A week ago I got another tattoo for my mother-in-law. Again, due to how I have been treated throughout my life because people always underestimate me and have even put me down, I felt the need to prove that I could handle a much more detailed tattoo. See here to read about my first tattoo.

Thankfully, some of my family, including my mom and my husband, have always been supportive of me.  My mom wanted to be here to help with my second tattoo, but she lives in Kansas.  I missed having her there as she is a tattoo person too.

I am beyond happy!  I did even better than last time. My tattoo artist began easy by retouching my Mickey. Then she gave me 3 fonts to choose from for the “big hug” that I added to my grandpa tattoo, and I immediately picked the middle font. We decided to put it at the top of the grandpa tattoo!  That went so well!  We were a bit worried about doing font with me due to my startle reflex that I have no control over.  The significance of adding “big hug” is that from the time of AOL instant messenger, my grandpa and I chatted every week if at all possible since it’s very hard to understand me over the phone as my speech is very slurred because of my severe cerebral palsy.
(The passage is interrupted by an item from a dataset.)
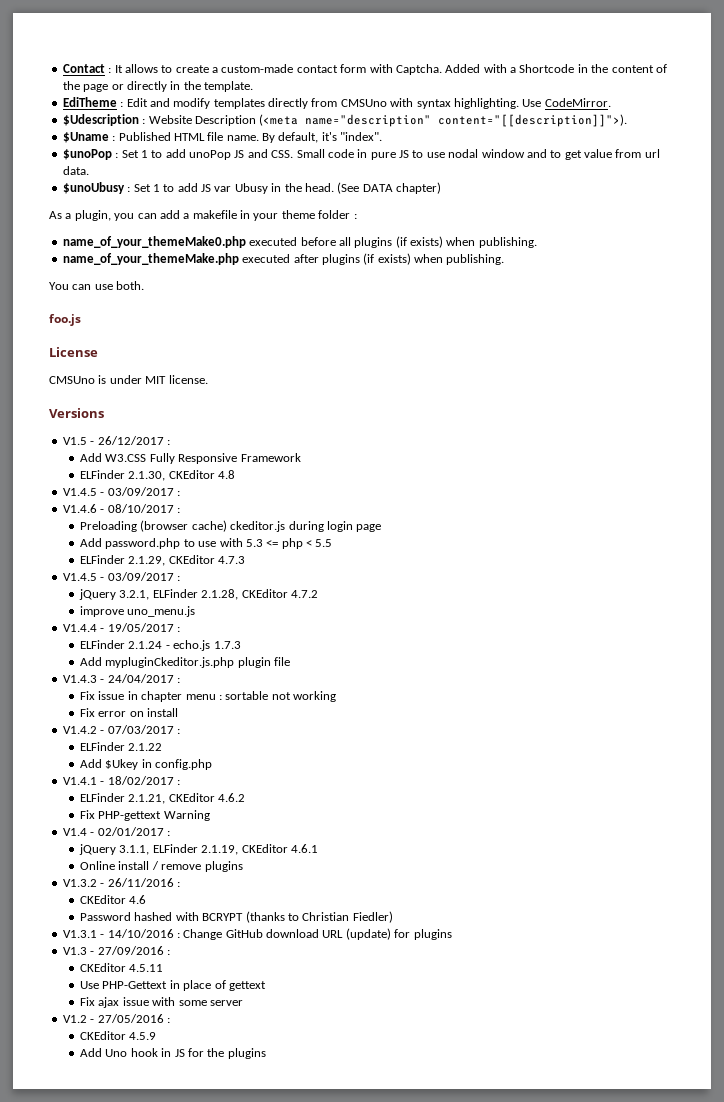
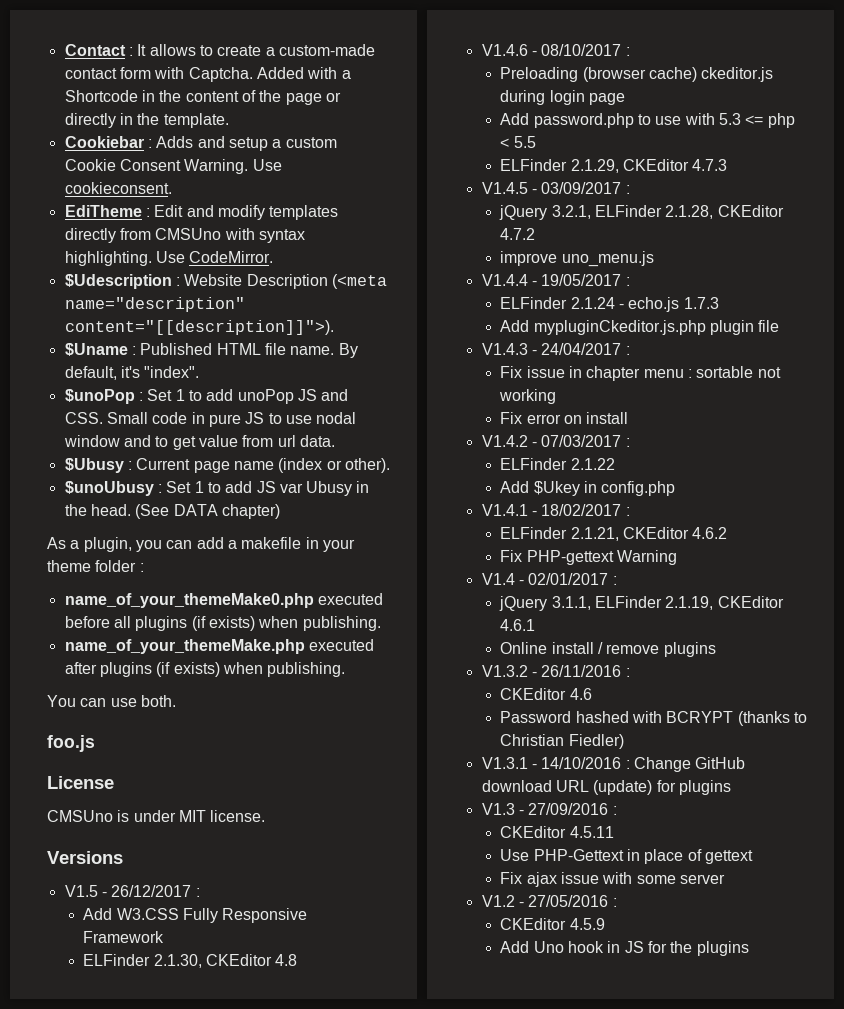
+ Cookiebar : Adds and setup a custom Cookie Consent Warning. Use cookieconsent.
+ $Ubusy : Current page name (index or other).
  ELFinder 2.1.30, CKEditor 4.8
- V1.4.5 - 03/09/2017 :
So at the end of EVERY chat, we’d say, “Big hug! I got mine! Here’s one back.” It satisfied us until we got to see each other again and get the real hug!  Oh my, I’m crying again.  Now “big hug” is forever on me and I will NEVER forget that very special thing between us until I see him again and finally get many big hugs for eternity! I love you, Grandpa!  So now my grandpa tattoo is complete!

Then it was onto my tattoo for my beloved mother-in-law. The cardinal is my sign from her in Heaven. She was like my second mom and accepted me into her family! We were very, very close. Her birthday is on Halloween so my husband came up with the jack-o-lantern idea. Then my artist  added the harvest moon and hazy clouds. I was nervous about the details, but it went better than I could have ever imagined!!

Eventually my startle reflex quit.  I took the same medications as last time to slow down my spasms.  My husband strapped me all up in my wheelchair, including my arms since we didn’t have my mom there to help as we did last time. My husband sat on the floor and held my leg.  I can’t believe how well it all went.

To me, the shading hurts less than the outline. And my artist and my husband talked the whole time and I talked some, but I didn’t want to move too much. She said that I really did a great job!  I only took one break to get a drink of orange juice. Everyone loved it at the shop!  I am so proud of myself for doing so well with the pain, but I ended up getting used to it. And the conversation was so cool and interesting that it kept me distracted.

I’m always second guessing myself in everything that I do.  The voices that told me throughout my life that I would never amount to much are always somewhere in my head despite my, thankfully, strong will.  This is why I hate that many Christians believe that they must break their children’s wills. They are really doing a great deal of harm to their children because it often takes a strong will to do what is right in God’s eyes and not what others think is “good.”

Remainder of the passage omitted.